=== GIVEN DATA ===
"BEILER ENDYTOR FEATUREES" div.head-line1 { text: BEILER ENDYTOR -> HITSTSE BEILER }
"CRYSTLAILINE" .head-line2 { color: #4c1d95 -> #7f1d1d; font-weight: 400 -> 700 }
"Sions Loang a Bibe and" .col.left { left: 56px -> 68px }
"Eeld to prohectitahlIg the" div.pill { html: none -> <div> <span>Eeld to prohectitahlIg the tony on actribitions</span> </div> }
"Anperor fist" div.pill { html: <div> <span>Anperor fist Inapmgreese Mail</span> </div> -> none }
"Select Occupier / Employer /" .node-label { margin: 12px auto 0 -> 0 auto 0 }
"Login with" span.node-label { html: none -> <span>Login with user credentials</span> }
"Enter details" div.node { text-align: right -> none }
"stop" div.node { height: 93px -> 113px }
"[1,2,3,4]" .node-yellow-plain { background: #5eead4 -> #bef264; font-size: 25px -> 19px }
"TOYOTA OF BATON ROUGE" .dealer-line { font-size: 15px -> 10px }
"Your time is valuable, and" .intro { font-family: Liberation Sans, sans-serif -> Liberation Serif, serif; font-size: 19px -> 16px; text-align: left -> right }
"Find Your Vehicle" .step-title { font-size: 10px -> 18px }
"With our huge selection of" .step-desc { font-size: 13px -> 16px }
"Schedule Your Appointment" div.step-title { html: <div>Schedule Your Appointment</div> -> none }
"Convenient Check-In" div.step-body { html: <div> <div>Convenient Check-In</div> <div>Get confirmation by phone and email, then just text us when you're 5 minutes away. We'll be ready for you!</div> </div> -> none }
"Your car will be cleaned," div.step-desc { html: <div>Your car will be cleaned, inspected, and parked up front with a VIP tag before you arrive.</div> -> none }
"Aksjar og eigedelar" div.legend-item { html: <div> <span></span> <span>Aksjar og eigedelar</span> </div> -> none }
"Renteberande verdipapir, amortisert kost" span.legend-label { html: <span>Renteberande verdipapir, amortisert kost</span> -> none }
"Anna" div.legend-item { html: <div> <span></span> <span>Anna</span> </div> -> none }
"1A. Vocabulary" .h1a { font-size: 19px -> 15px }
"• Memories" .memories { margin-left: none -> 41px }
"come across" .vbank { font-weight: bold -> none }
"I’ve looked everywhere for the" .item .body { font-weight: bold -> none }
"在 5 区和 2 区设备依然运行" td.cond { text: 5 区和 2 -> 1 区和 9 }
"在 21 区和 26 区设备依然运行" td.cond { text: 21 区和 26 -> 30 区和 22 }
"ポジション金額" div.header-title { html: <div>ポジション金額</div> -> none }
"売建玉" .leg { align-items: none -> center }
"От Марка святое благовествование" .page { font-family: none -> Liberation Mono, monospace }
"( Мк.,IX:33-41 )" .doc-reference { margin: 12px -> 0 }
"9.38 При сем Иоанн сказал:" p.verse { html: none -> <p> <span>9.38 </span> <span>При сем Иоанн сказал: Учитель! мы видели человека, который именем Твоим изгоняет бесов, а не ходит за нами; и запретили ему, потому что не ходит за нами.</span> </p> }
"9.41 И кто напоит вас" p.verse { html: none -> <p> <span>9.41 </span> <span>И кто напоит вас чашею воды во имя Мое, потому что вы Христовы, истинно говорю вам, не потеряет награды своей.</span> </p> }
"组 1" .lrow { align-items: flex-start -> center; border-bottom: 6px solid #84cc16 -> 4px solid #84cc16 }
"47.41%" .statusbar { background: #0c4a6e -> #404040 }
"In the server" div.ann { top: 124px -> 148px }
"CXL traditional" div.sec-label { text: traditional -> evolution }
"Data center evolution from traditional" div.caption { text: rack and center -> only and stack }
===
> **INSTRUCTIONS FOR THE TASK**
What you give back should be only the lines of the records above, starting at the line with "19px -> 15px" and ending at the line with "text: 21 区和", restated word for word.

> **RESPONSE BOX**
"1A. Vocabulary" .h1a { font-size: 19px -> 15px }
"• Memories" .memories { margin-left: none -> 41px }
"come across" .vbank { font-weight: bold -> none }
"I’ve looked everywhere for the" .item .body { font-weight: bold -> none }
"在 5 区和 2 区设备依然运行" td.cond { text: 5 区和 2 -> 1 区和 9 }
"在 21 区和 26 区设备依然运行" td.cond { text: 21 区和 26 -> 30 区和 22 }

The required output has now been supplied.